Where Lemon dead-ended into Marigold, he turned up through the big wrought iron gates of the cemetery, and drove slowly toward the stone building nearly hidden in the shade of a cluster of vast trees. Vines climbed the walls of the three-story granite mausoleum, and light shone out from within a deep lamp-lit portico in the tower that served as an entry. There was a second high tower at the rear of the building, lit by lamps hidden on the mausoleum roof. This second tower was clearly a columbarium, the hundreds of wall niches set with tiny doors. A stone stairway spiraled upward around it, and rainwater washed down the stairs now as if it were a mountain cataract.

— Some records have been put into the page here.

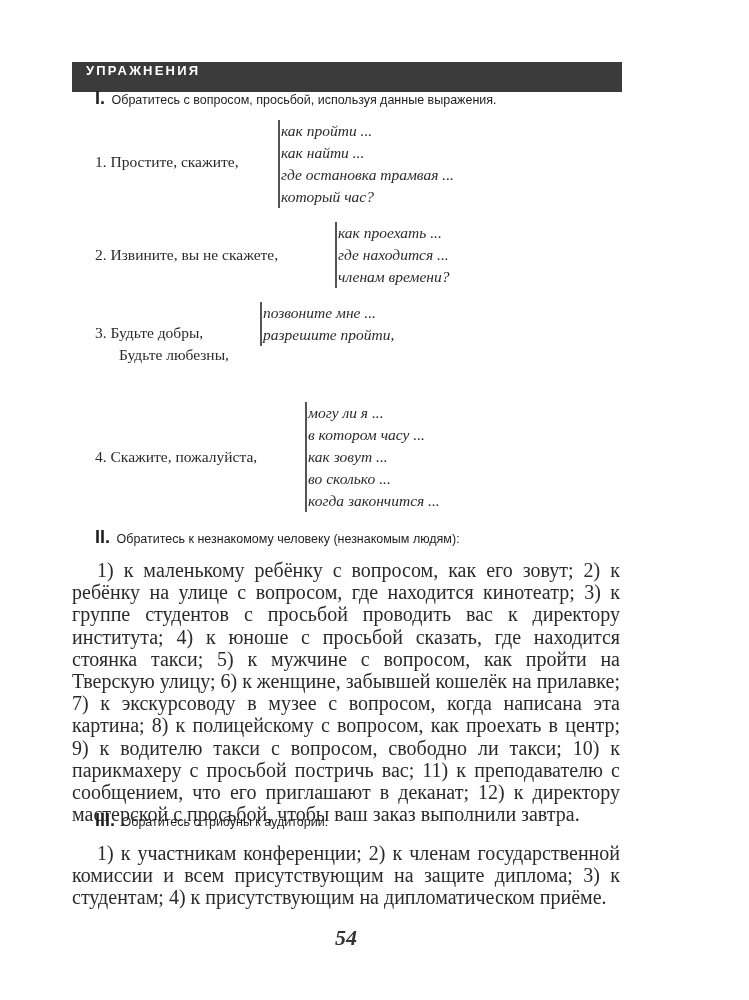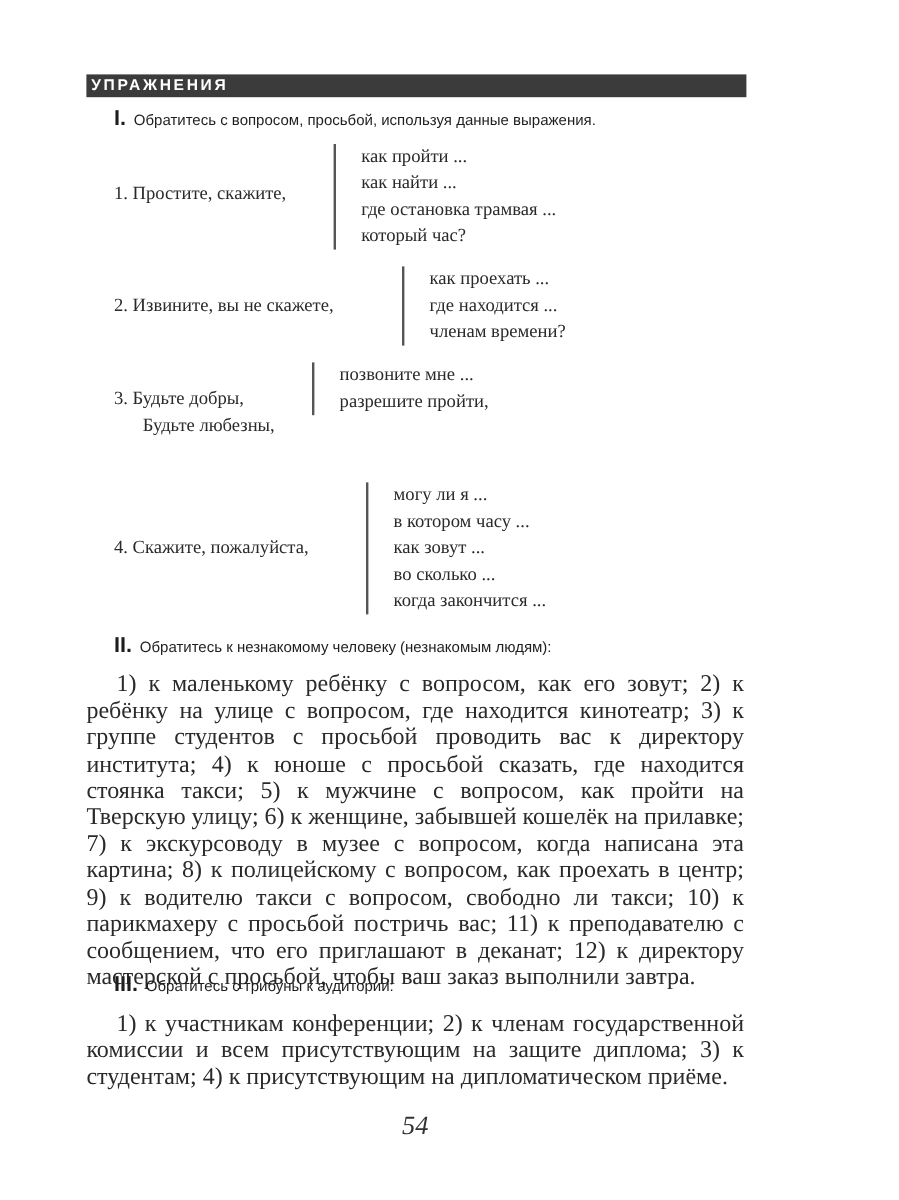--- a/index.html
+++ b/index.html
@@ -2,47 +2,47 @@
 <html><head>
   <meta charset="utf-8">
   <style>
     html, body { margin: 0; padding: 0; }
     body {
       width: 749px; height: 1000px; background: #ffffff; position: relative;
       overflow: hidden; color: #2a2a2a;
       font-family: "Liberation Serif", "DejaVu Serif", serif;
     }
     .header-bar {
-      position: absolute; left: 72px; top: 62px; width: 550px; height: 19px;
+      position: absolute; left: 72px; top: 62px; width: 550px; height: 30px;
       background: #3b3b3b; color: #ffffff;
       font-family: "Liberation Sans", "DejaVu Sans", sans-serif;
       font-weight: bold; font-size: 13px; letter-spacing: 2.2px;
-      line-height: 17px; padding-left: 4px; box-sizing: border-box;
+      line-height: 17px; padding-left: 14px; box-sizing: border-box;
     }
     .sec-title {
       position: absolute; left: 95px;
       font-family: "Liberation Sans", "DejaVu Sans", sans-serif;
       font-size: 12.5px; color: #1e1e1e; white-space: nowrap;
     }
     .sec-title .roman { font-size: 18px; font-weight: bold; margin-right: 3px; }
     .ex {
       position: absolute; left: 95px; font-size: 15.5px; line-height: 22px;
     }
     .ex .lead { position: absolute; white-space: nowrap; }
     .ex .bracket {
-      position: absolute; border-left: 2px solid #555; padding-left: 21px;
+      position: absolute; border-left: 2px solid #555; padding-left: 1px; font-style: italic;
     }
     .ex .bracket div { white-space: nowrap; line-height: 22px; }
     .para {
       position: absolute; left: 72px; width: 548px; font-size: 20px;
       line-height: 22.2px; text-align: justify; text-indent: 25px;
     }
     .page-num {
       position: absolute; left: 335px; top: 925px; font-size: 22px;
-      font-style: italic; font-weight: normal; color: #333;
+      font-style: italic; font-weight: bold; color: #333;
     }
   </style>
 </head>
 <body>
 
 <div class="header-bar">УПРАЖНЕНИЯ</div>
 
 <div class="sec-title" style="top:88px;">
   <span class="roman">I.</span>
   <span>Обратитесь с вопросом, просьбой, используя данные выражения.</span>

Beyond the tower lay a hundred feet of lawn strewn with headstones, and beyond that a walnut grove stretched away into the darkness, the big white-trunked walnut trees mostly empty of leaves. Above the shadowy grove the moon shone past the edge of a cloud. Jimmerson angled the Mercury into a parking stall, cut the engine, and sat watching for another moment as an owl flew out of the grove and disappeared beneath the eaves of the tower. He got out of the car, slammed the door, and hunched through the rain, ducking in under the portico roof where he rang the bell.